Marci Sutin Levin says U.S. regulators failed her by not requiring extensive testing before allowing Johnson & Johnson to sell the type of surgical mesh implanted in her in 2007 to hold her pelvic organs in place. Now the 65-year-old New York marketing executive says she can’t work, sleep through the night, or have sex with her husband due to endless pain worse than that of natural childbirth. “The pain of childbirth was finite, and you’re delivering a child,” Levin says. “This was very, very different. It’s relentless, and it’s untenable. And it doesn’t lead to anything.”
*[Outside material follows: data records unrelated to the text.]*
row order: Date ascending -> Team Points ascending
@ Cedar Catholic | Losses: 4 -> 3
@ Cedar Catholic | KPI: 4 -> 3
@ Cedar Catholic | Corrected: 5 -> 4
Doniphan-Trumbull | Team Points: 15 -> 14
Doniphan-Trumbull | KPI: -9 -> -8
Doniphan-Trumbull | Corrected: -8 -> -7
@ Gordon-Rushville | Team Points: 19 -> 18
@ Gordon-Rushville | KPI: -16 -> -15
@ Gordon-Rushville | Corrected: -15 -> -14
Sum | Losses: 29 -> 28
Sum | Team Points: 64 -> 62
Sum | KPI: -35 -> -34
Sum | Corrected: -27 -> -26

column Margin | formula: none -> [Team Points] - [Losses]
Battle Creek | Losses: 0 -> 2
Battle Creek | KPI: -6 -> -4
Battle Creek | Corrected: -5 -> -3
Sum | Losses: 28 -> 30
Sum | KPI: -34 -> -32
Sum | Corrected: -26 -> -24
Levin has filed one of about 270 lawsuits pending against J&J. In all, about 600 suits have been filed against it and other mesh makers, including C.R. Bard, Boston Scientific, and American Medical Systems, acquired in June by Endo Pharmaceuticals Holdings.
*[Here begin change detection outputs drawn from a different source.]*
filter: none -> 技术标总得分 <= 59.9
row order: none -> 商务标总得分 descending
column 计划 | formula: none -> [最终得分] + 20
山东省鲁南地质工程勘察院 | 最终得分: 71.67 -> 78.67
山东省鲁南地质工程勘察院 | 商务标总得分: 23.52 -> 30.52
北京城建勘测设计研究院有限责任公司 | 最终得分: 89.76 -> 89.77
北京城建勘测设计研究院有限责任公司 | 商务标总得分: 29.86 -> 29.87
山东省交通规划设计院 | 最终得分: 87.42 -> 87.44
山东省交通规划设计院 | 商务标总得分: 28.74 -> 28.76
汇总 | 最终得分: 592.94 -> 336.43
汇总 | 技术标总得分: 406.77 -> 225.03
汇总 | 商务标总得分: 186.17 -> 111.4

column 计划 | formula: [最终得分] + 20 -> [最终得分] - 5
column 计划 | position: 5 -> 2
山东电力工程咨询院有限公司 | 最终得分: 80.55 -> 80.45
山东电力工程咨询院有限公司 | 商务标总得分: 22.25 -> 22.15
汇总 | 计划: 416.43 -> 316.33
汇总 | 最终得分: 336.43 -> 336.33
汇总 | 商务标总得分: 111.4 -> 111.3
The U.S. Food and Drug Administration warned on July 13 of a fivefold increase in women suffering pain and injuries after surgeons inserted mesh through vaginal incisions. Last week an advisory panel agreed with FDA staff that the agency should reclassify mesh from moderate risk to high risk of harming patients if it fails, and require more studies to determine if it’s safe and effective.
Personal injury lawyers say they expect a surge in lawsuits by women responding to ads about the dangers of transvaginal mesh for “pelvic organ prolapse.” This refers to a condition in which organs like the bladder bulge, or prolapse, into the vagina. “We’re getting an amazing number of calls,” says attorney Bryan F. Aylstock of Aylstock, Witkin, Kreis & Overholtz in Pensacola, Fla. “The FDA notification brought it to the attention of a lot of lawyers who were doing other things and to women who had been suffering in silence.”
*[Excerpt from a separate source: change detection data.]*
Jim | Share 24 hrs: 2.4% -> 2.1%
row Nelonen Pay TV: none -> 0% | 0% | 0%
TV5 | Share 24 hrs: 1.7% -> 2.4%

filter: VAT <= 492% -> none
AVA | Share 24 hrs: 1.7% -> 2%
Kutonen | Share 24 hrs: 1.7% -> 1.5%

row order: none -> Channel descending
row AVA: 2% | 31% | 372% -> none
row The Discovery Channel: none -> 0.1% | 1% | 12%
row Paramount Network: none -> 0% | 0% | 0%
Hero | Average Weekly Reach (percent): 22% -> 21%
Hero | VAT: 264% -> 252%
So far, none of the cases have gone to trial, and women must prove their claims that mesh makers knew of safety risks and failed to disclose them and that the products were defective. An industry group whose members include J&J, Boston Scientific, Bard, and American Medical Systems told the FDA advisory panel last week that using mesh in transvaginal procedures is safe and effective and serious injuries are rare. J&J spokesman Matthew Johnson says it’s too early to comment on the potential impact of mesh lawsuits, but that the company is willing to conduct studies of the devices to ensure doctors and patients have “informed access to treatment options.” Boston Scientific and Bard in statements defended mesh as a valuable option for women. American Medical Systems didn’t return a call for comment.
About 300,000 women in the U.S. had pelvic organ prolapse surgeries last year, including more than 70,000 who received vaginal meshes. Between 2008 and 2010, the FDA received 1,503 reports of injuries or malfunction, a fivefold increase from 2005 to 2007.
Concern over mesh safety is slowing the pace of implants, says Mike Matson, an analyst at Mizuho Securities USA. Bard, which estimated the global prolapse mesh market at $175 million, saw its own pelvic prolapse business fall about 30 percent in 2010 due to what it called “regulatory delays” on product approvals. Matson says J&J is the global leader in prolapse mesh, followed by American Medical Systems, Boston Scientific, and Bard. He figures mesh products represent no more than 2 percent of any of the makers’ sales, limiting financial risk. Still, the suits are another high-profile controversy pushing the FDA toward toughening its approval process for devices, Matson says. As moderate-risk devices, vaginal meshes currently need only show that they are “substantially equivalent” to existing products. A change to a high-risk status would require tests to show efficacy and safety.